EXERCISE PROMPT
In the listing below, locate the lines that hold "name" and copy them.

___ TASK INPUTS ___

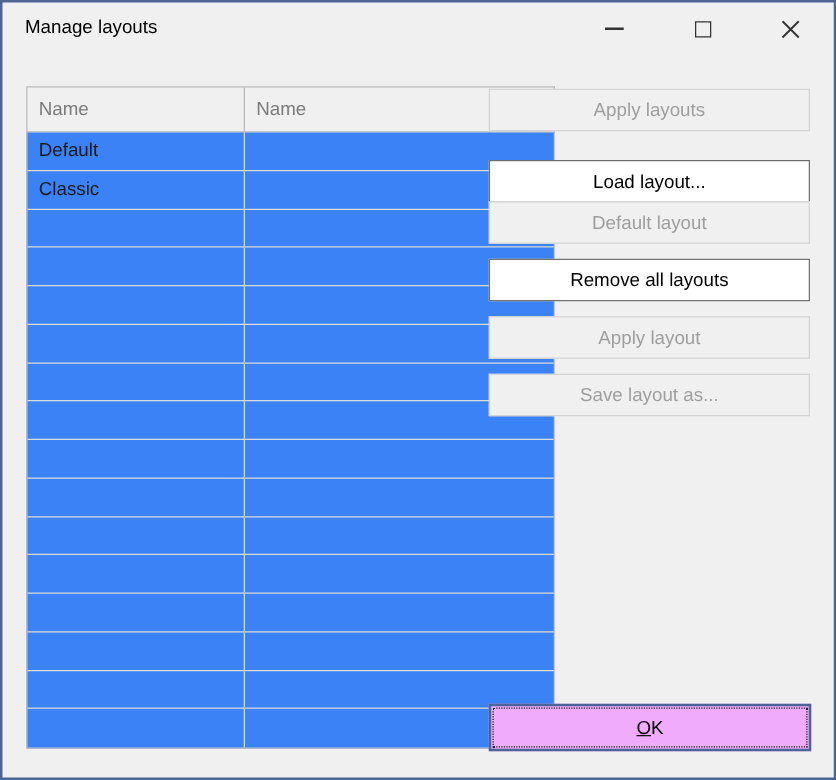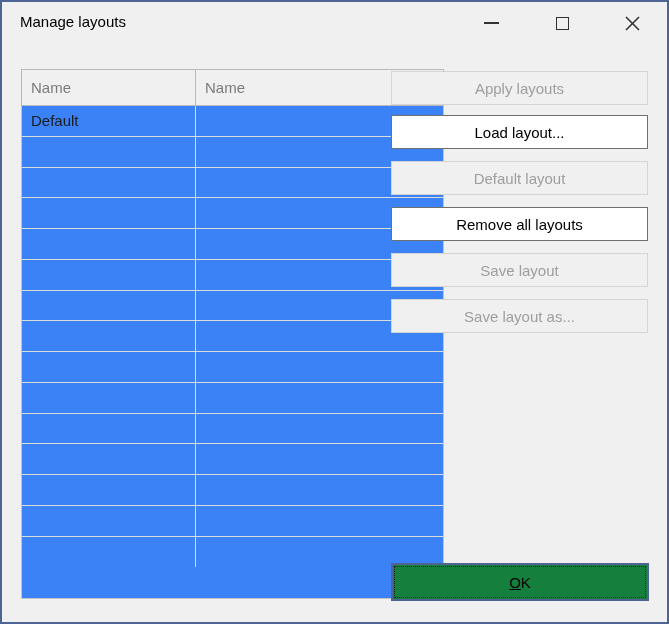--- a/index.html
+++ b/index.html
@@ -109,6 +109,10 @@
           <div class="cell cell-path"></div>
         </div>
         <div class="trow">
+          <div class="cell cell-name">Classic</div>
+          <div class="cell cell-path"></div>
+        </div>
+        <div class="trow">
           <div class="cell cell-name"></div>
           <div class="cell cell-path"></div>
         </div>

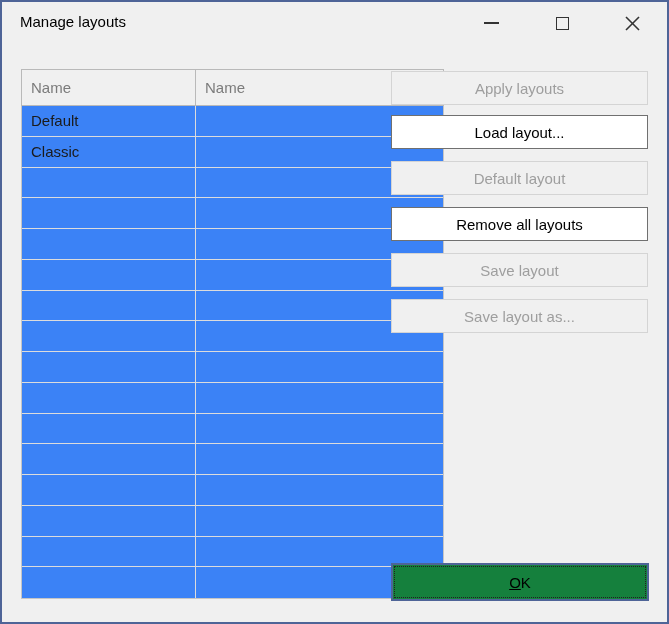--- a/index.html
+++ b/index.html
@@ -173,7 +173,7 @@
 
   <div>
       <button class="side-btn disabled" aria-disabled="true" style="top: 69px;">Apply layouts</button>
-      <button class="side-btn enabled" aria-disabled="false" style="top: 113px;">Load layout...</button>
+      <button class="side-btn enabled" aria-disabled="false" style="top: 126px;">Load layout...</button>
       <button class="side-btn disabled" aria-disabled="true" style="top: 159px;">Default layout</button>
       <button class="side-btn enabled" aria-disabled="false" style="top: 205px;">Remove all layouts</button>
       <button class="side-btn disabled" aria-disabled="true" style="top: 251px;">Save layout</button>

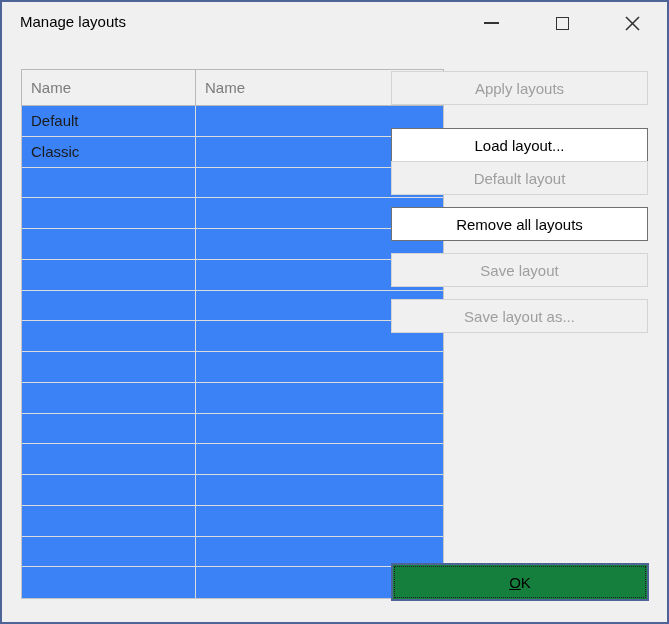--- a/index.html
+++ b/index.html
@@ -176,7 +176,7 @@
       <button class="side-btn enabled" aria-disabled="false" style="top: 126px;">Load layout...</button>
       <button class="side-btn disabled" aria-disabled="true" style="top: 159px;">Default layout</button>
       <button class="side-btn enabled" aria-disabled="false" style="top: 205px;">Remove all layouts</button>
-      <button class="side-btn disabled" aria-disabled="true" style="top: 251px;">Save layout</button>
+      <button class="side-btn disabled" aria-disabled="true" style="top: 251px;">Apply layout</button>
       <button class="side-btn disabled" aria-disabled="true" style="top: 297px;">Save layout as...</button>
     </div>
 

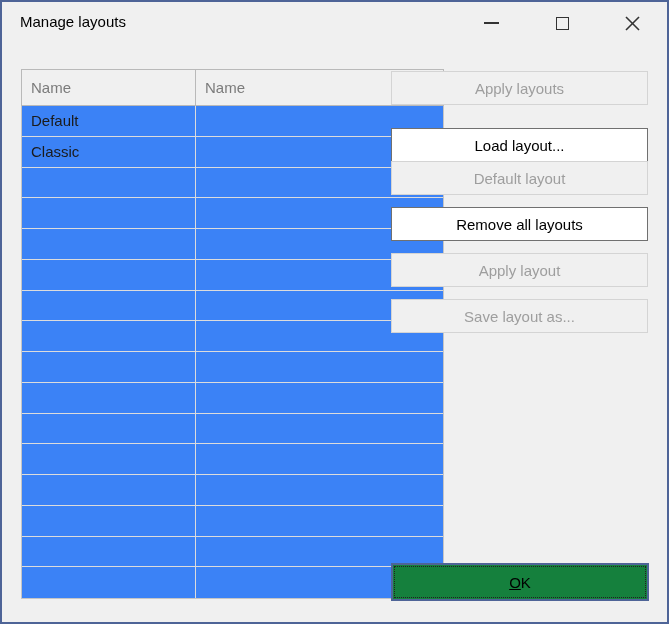--- a/index.html
+++ b/index.html
@@ -67,7 +67,7 @@
   
   .ok-btn{
     position:absolute;left:389px;top:561px;width:258px;height:38px;
-    background:#15803d;border:2px solid var(--accent-border);
+    background:#f0abfc;border:2px solid var(--accent-border);
     font-family:inherit;font-size:15px;color:#000;cursor:default;
     display:flex;align-items:center;justify-content:center;
   }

___

EXERCISE RESPONSE
+          <div class="cell cell-name">Classic</div>
           <div class="cell cell-name"></div>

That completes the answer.